Reinventing the TV ad experience starts with accessing—and harnessing—better data. TV networks want to know who you are and what you want in order to sell that information to advertisers. That’s a proposition that has existed on Google, Facebook, Amazon, and other digital platforms for years, but it’s still a relatively new concept for TV.

For a long time, the only data point TV advertisers had to work with was the content itself. “Content was the proxy for the audience,” Jeremy Helfand, head of ad platforms at Disney’s direct-to-consumer division, said. Eventually, once advertisers could (roughly) measure the size of an audience, that became a proxy for return on investment.

The truth is, no one—including the buyers and sellers of TV ads—knows much about the audience beyond sometimes age and general location. When TV was a more dominant medium, it acted as a megaphone, blasting out ads to a reliably large audience. Advertisers knew consumers were watching, and assumed some percentage of those viewers would hear their messages. Today, however, a large chunk of the consumers who might have once responded to a TV ad are now spread out all over the entertainment ecosystem.

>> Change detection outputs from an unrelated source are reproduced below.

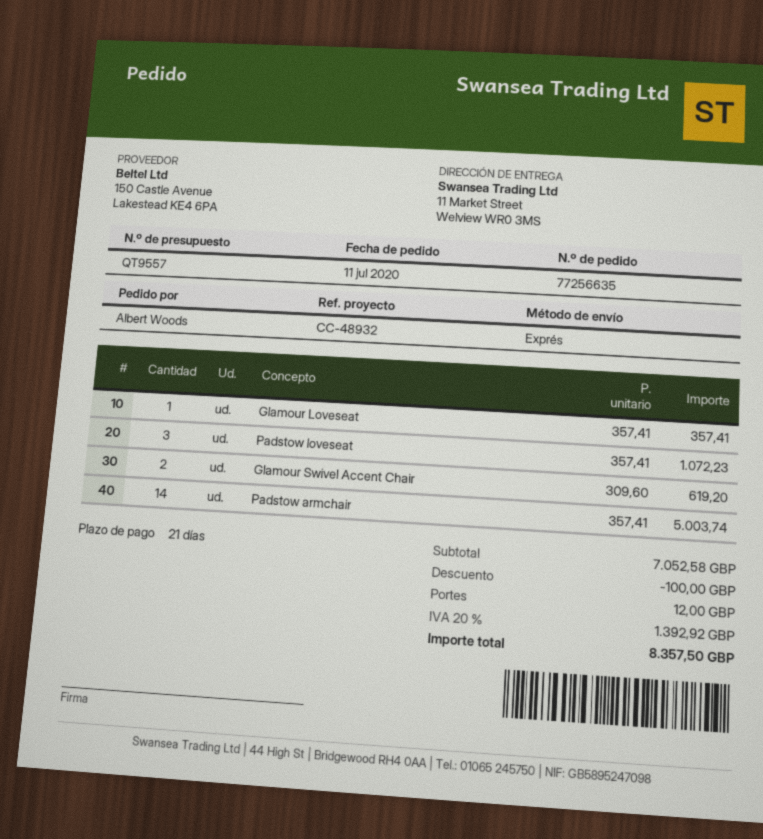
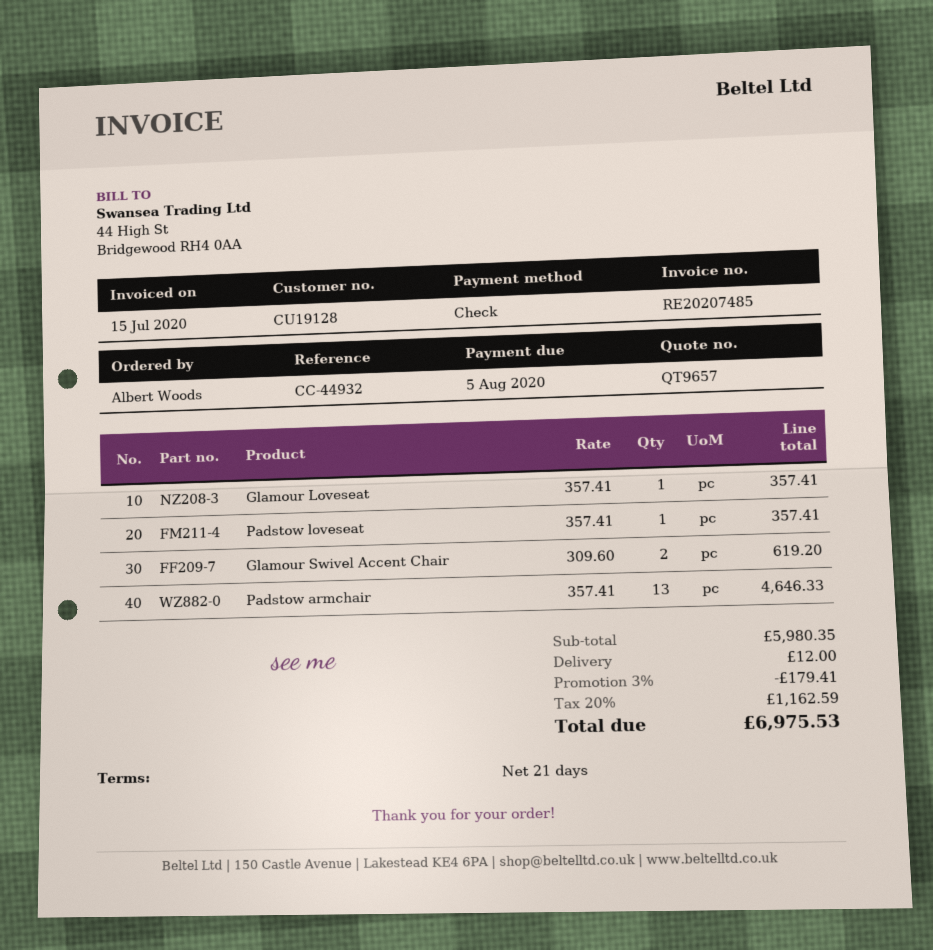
quote number: QT9557 -> QT9657
reference: CC-48932 -> CC-44932
Padstow loveseat: 3 x 357.41 = 1072.23 -> 1 x 357.41 = 357.41
Padstow armchair: 14 x 357.41 = 5003.74 -> 13 x 357.41 = 4646.33
subtotal: 7052.58 -> 5980.35
discount: 100.00 -> 179.41
tax: 20% = 1392.92 -> 20% = 1162.59
total: 8357.50 -> 6975.53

That’s where data comes in. Because of geolocation, mobile, and app usage, credit-card data, and other forms of information about consumer behavior, networks, and their ad partners not only can get a better sense of what kind of person is watching ads, but also better connect business goals to ad exposure.

“We now have a lot of access to really compelling information and data about our consumers,” Aversano said. “We’re AT&T. We have a data relationship with your grandmother. Maybe your great-grandmother. We’ve literally had a billing relationship with hundreds of millions of consumers for over a hundred years.”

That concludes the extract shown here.